Nachdem ich mir neue Klamotten angezogen hatte, verließ ich mit noch feuchten Haarspitzen das Badezimmer und setzte mich ausgelaugt auf den Boden, um mich gegen mein Bett lehnen zu können. Obwohl es gerade erst 17 Uhr war und ich an manchen Tagen schon eindeutig produktiver war, hätte ich momentan nichts dagegen einfach mit Gwen in meinem Zimmer zu sitzen und einfach nichts mehr zu tun. Während sich Gwen auf mein Bett gelegt hatte, widmete ich mich Frechdachs, dem ich einen kurzen aber dicken Stock vom See mitgenommen hatte. Ich packte den Stock mit einer Hand und zog einwenig an diesem, während der Junghund sich fest in dem Holz verbissen hatte und spielerisch zu knurren begann.
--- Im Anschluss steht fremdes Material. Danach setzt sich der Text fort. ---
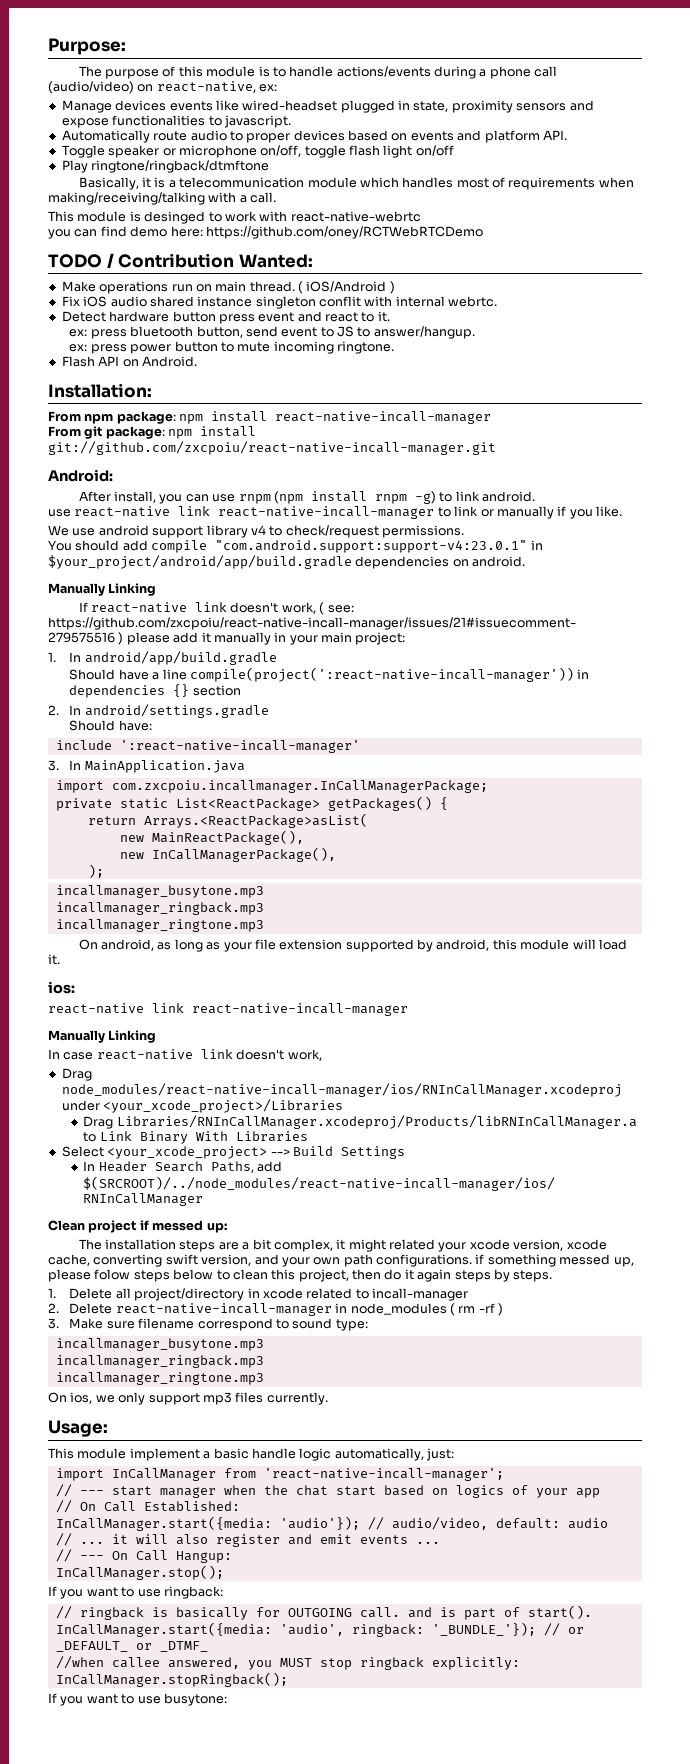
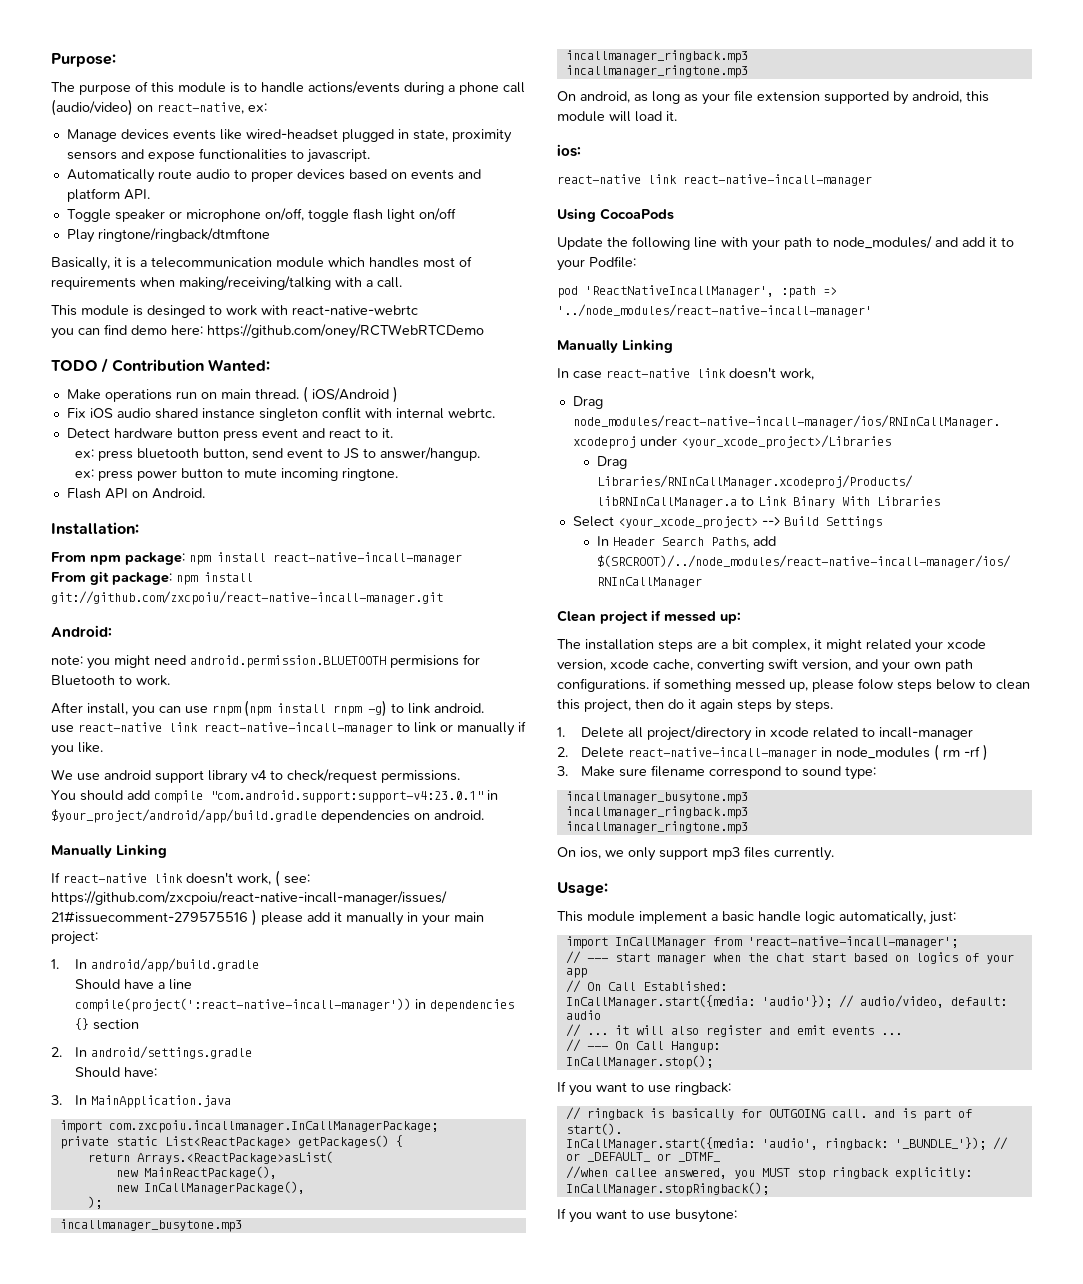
(113, 475) none -> [51,654,480,669] [51,675,170,686] // note: you might need android.permission.BLUETOOTH permisions for Bluetooth to work.
[55,740,360,753] // include ':react-native-incall-manager' -> (158, 1072) none
(408, 1009) none -> [557,208,674,222] [557,236,1014,251] [557,256,636,271] [557,285,837,298] [557,304,872,317] // Using CocoaPods // Update the following line with your path to node_modules/ and add it to your Podfile: // pod 'ReactNativeIncallManager', :path => '../node_modules/react-native-incall-manager'

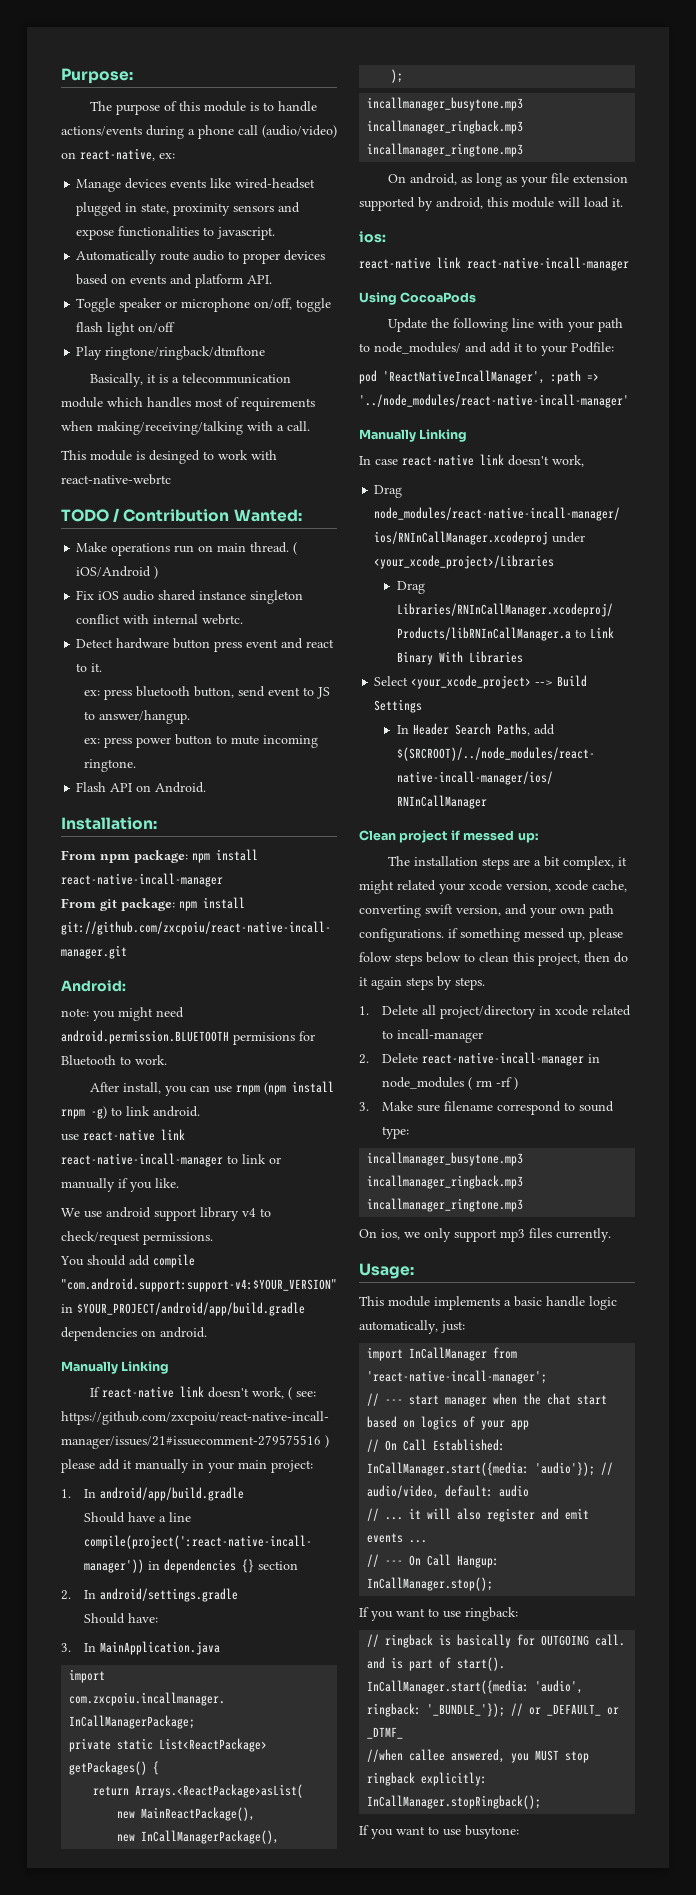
[51,324,484,339] // you can find demo here: https://github.com/oney/RCTWebRTCDemo -> (171, 479) none
[321,407,361,419] conflit -> [76,614,121,624] conflict
[210,790,498,803] [51,809,317,823] "com.android.support:support-v4:23.0.1" in $your_project/android/app/build.gradle -> [61,1278,337,1292] [61,1302,305,1316] "com.android.support:support-v4:$YOUR_VERSION" in $YOUR_PROJECT/android/app/build.gradle
[639,911,707,924] implement -> [434,1296,500,1310] implements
"Es ist schon ungewohnt ruhig, wenn Ezra beschäftigt ist", hörte ich Gwens Stimme hinter mir, was mich schmunzeln ließ, während ich den Stock nicht losließ und Frechdachs einwenig herausforderte indem ich den Stock nicht freigab und diesen einwenig in der Luft herumschwenkte ohne dass der Hund nachgab. Ja, seit Lilli zu Besuch war, hatte ich das Gefühl, dass ich nur noch halb so interessant war für ihn, was ich jedoch unter anderem als Vorteil zählen würde. Ich konnte es nur mehrmals wiederholen: Ezra war mein bester Freund, aber selbst beste Freunde können einem oft genug auf den Zeiger gehen. „Ich bin mir nur nicht sicher, wie lange Lilli ihn mit ihrer Anwesenheit beglückt", gab ich ehrlich zu. Er hatte es mir sicherlich schon einmal im Unterricht gesagt, doch meistens, wenn er von seiner Freundin sprach - und das tat er ja bekanntlich 24 Stunden am Tag – war ich mit etwas anderem beschäftigt.

Frechdachs, der immer noch an dem Stock zog und zerrte, während ich diesen weiterhin fest in meiner Hand behielt und dem Rüden dabei einwenig Widerstand leistete, hielt plötzlich inne und schien etwas zu wittern. Er war zwar kein ausgebildeter Spürhund, hatte aber eine eindeutig bessere Nase als wir Menschen, weswegen er einen sich nähernden Besuch wahrnahm und sich mit gespitzten Ohren der Tür zuwandte.

Ich jedoch sah erst zur Tür hinüber, als irgendjemand kräftig und in einem bestimmten Rhythmus gegen die Tür schlug. Das nannte man Anklopfen? Und doch reichte es aus, um mich leicht erbleichen zu lassen. Ich wusste, um wen es sich hinter der Tür handelte.